━━ RECORDS TO USE ━━

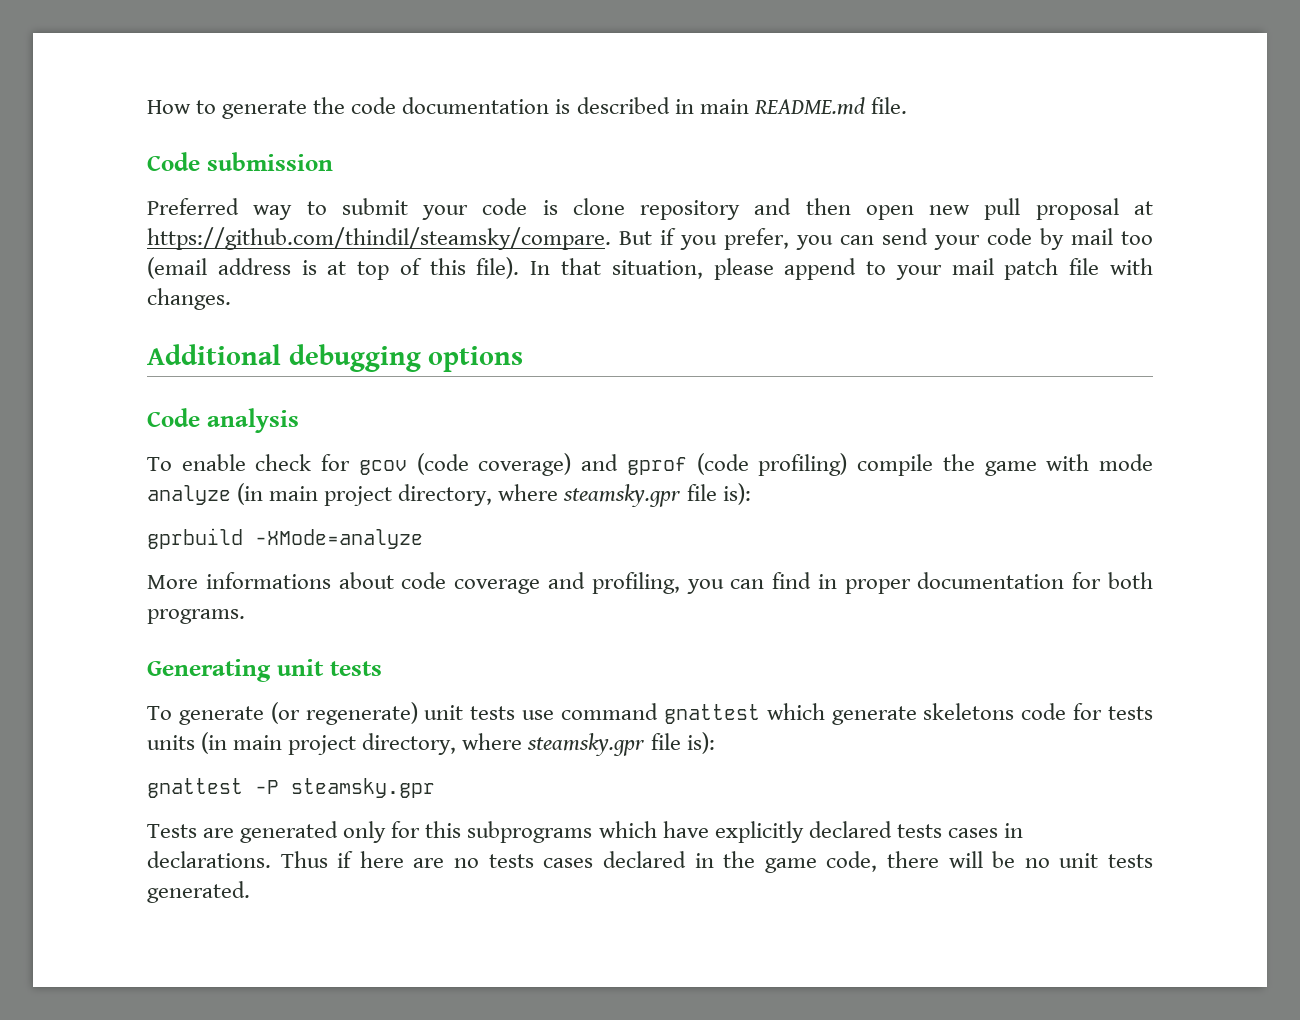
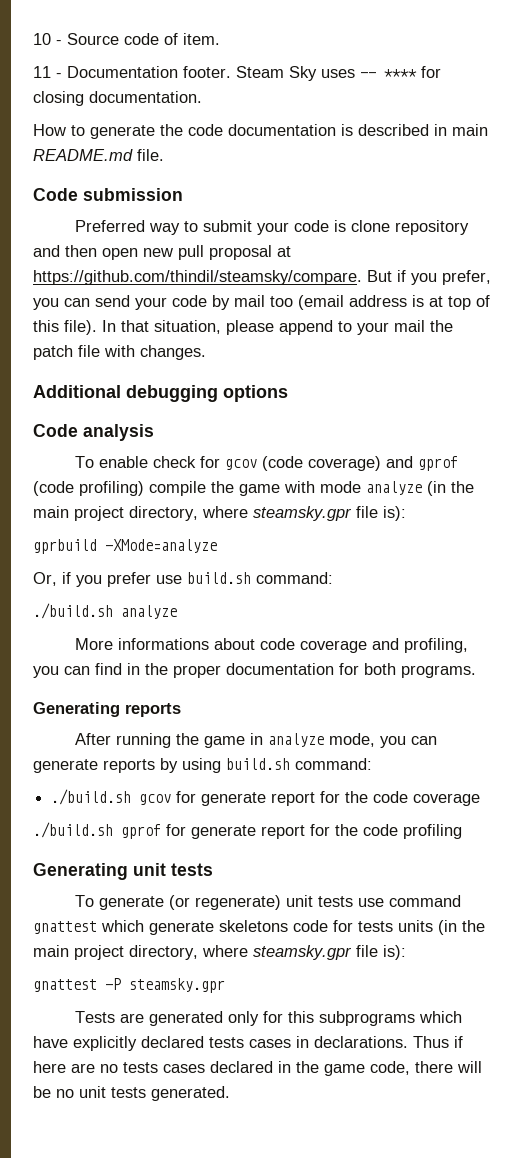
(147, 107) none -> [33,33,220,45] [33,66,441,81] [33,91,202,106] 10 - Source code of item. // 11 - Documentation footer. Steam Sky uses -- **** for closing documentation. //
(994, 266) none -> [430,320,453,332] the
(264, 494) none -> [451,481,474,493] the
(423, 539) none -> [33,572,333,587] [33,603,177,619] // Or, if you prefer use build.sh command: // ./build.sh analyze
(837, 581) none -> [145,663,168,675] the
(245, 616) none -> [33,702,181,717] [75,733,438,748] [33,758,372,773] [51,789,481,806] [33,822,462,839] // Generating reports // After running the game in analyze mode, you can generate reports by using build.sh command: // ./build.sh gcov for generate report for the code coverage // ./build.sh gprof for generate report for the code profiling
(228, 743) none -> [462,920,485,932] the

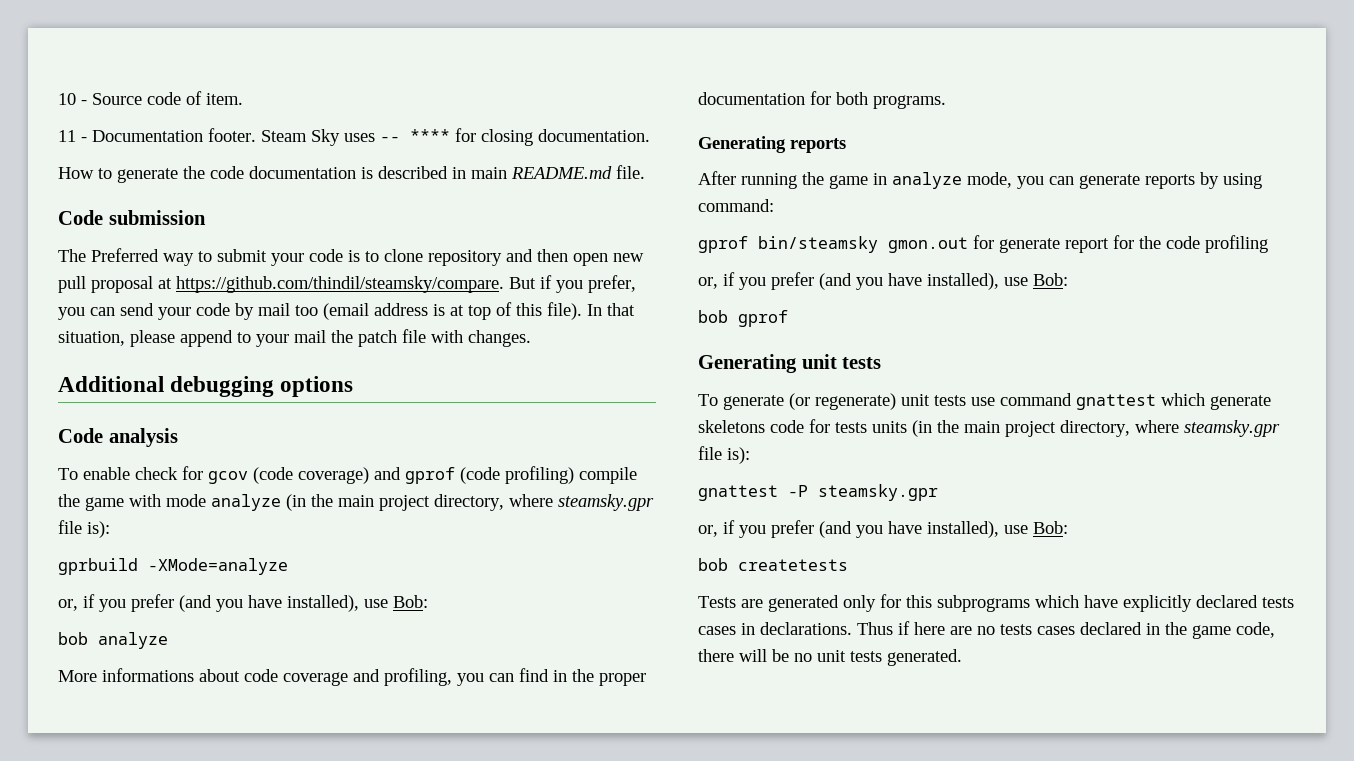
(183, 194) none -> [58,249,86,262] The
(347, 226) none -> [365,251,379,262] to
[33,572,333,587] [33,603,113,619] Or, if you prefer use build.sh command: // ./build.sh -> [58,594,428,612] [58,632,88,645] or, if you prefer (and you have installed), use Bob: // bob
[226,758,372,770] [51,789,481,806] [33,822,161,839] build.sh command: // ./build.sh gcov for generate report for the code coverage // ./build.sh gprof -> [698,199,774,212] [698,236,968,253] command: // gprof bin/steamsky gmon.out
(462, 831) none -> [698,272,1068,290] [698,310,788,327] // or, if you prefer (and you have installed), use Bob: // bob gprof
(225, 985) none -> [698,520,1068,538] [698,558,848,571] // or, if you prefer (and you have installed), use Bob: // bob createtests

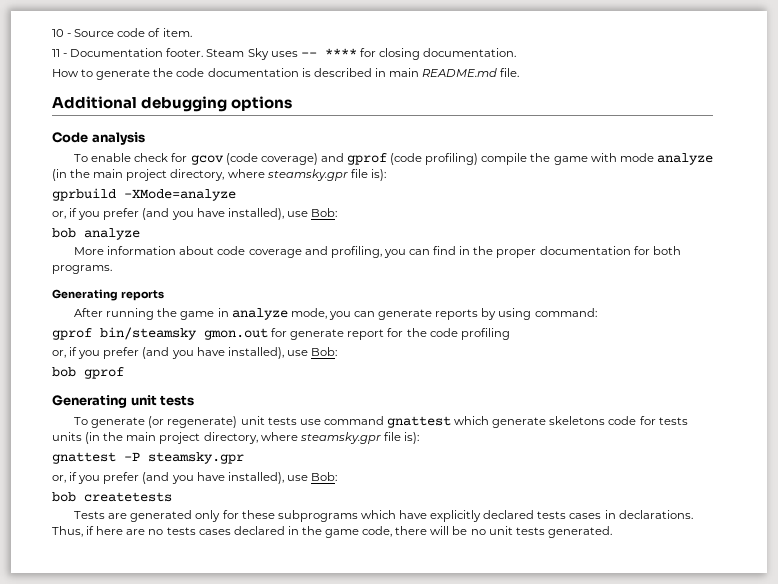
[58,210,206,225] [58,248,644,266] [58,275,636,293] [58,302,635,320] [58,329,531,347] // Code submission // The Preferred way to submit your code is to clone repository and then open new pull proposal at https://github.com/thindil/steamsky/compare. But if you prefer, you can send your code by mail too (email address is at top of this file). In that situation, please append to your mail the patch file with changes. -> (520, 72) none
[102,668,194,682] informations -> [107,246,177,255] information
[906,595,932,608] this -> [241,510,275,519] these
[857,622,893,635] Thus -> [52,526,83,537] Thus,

━━━

## EXERCISE AIM
What is the number of lines in the records that include the word "have"? Answer with that number only.

## SOLUTION TO THIS TASK
3